Si tratta, adesso, di un primo passo doveroso dopo il tempo dei raccomandati e delle segnalazioni. È brutto dirlo ma se siamo a dei livelli di mancanza di copertura del personale pubblico, nel caso particolare del sanitario, è perché sempre più ognuno dei medici e degli infermieri si è messo ancorato al posto pubblico per puro stipendificio. Come farebbe chiunque.
E sotto un certo aspetto è colpa della politica, che avrebbe dovuto creare dei meccanismi alternativi al pensionamento per fare in modo che nuove forze si alternassero a quelle presenti. Il pensionamento non può più essere la sola alternativa al lavoro dei dipendenti pubblici. Si potrebbe creare un sistema di tassazione agevolato, che è più economico di dare soldi a ufo con delle pensioni, e permettere ad un medico o ad uno specialista di continuare ad avere una vita attiva, visto che il lavoro per molte delle persone è la propria vita, ma allo stesso tempo lasciare spazio a nuove forze del mondo del lavoro.

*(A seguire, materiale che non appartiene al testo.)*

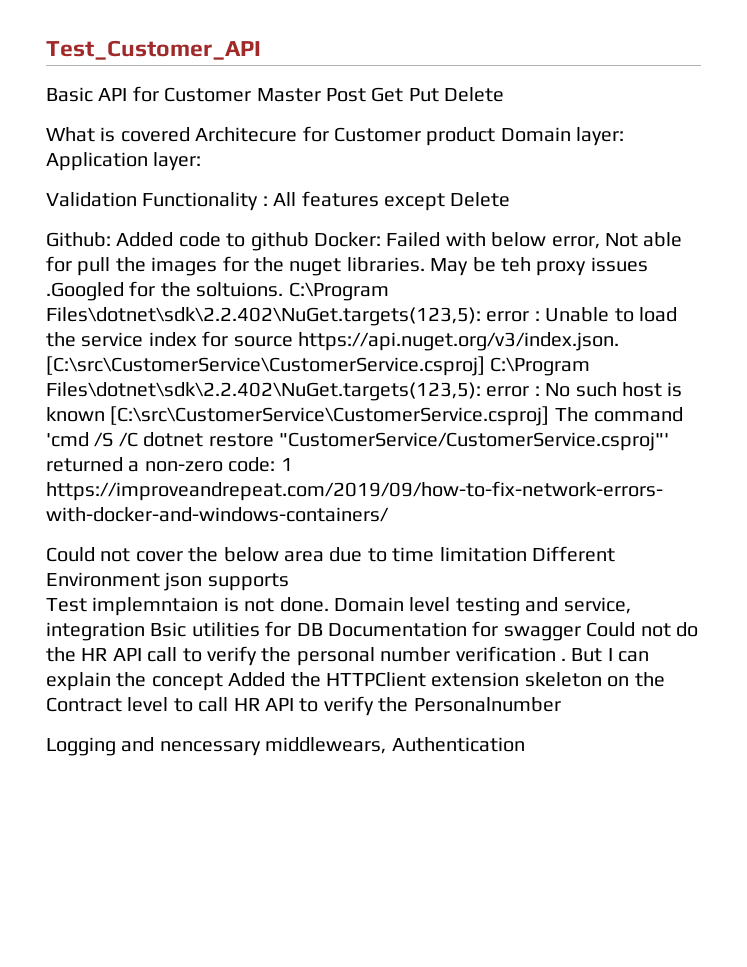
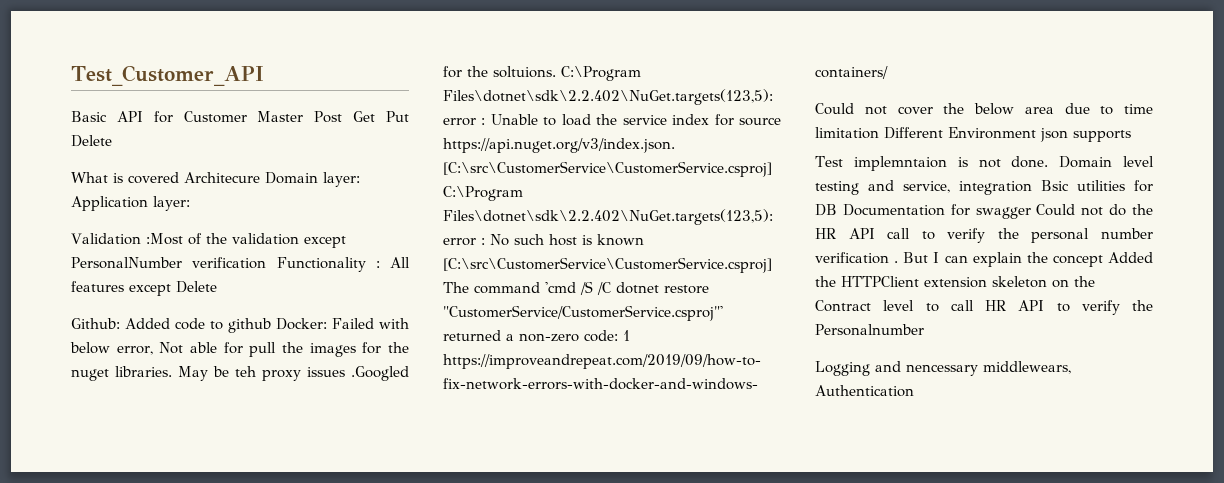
[302,126,496,146] for Customer product -> (260, 177) none
(137, 199) none -> [145,233,346,248] [71,257,267,269] :Most of the validation except PersonalNumber verification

Perchè se da un lato esisterebbe un pubblico funzionante, dall’altro ci sarebbe un privato che offrirebbe alternativa e allo stesso tempo non metterebbe nell’angolo tutta quella forza lavoro che avrebbe ancora un futuro se gli si permettesse di lavorare anche se in privato.
Lo Stato italiano si perde a dare dei soldi alla gente senza un vero motivo grave, quando invece con pochi aggiustamenti fiscali e contributivi mirati e non generalizzati offrirebbe quello che nella matematica è la quadratura del cerchio. Cioè qualcosa che parte da una realtà di un tipo e sempre più trova aggiustamenti. Ma per lo meno parte da qualcosa di nuovo, piuttosto di abusare del vecchio.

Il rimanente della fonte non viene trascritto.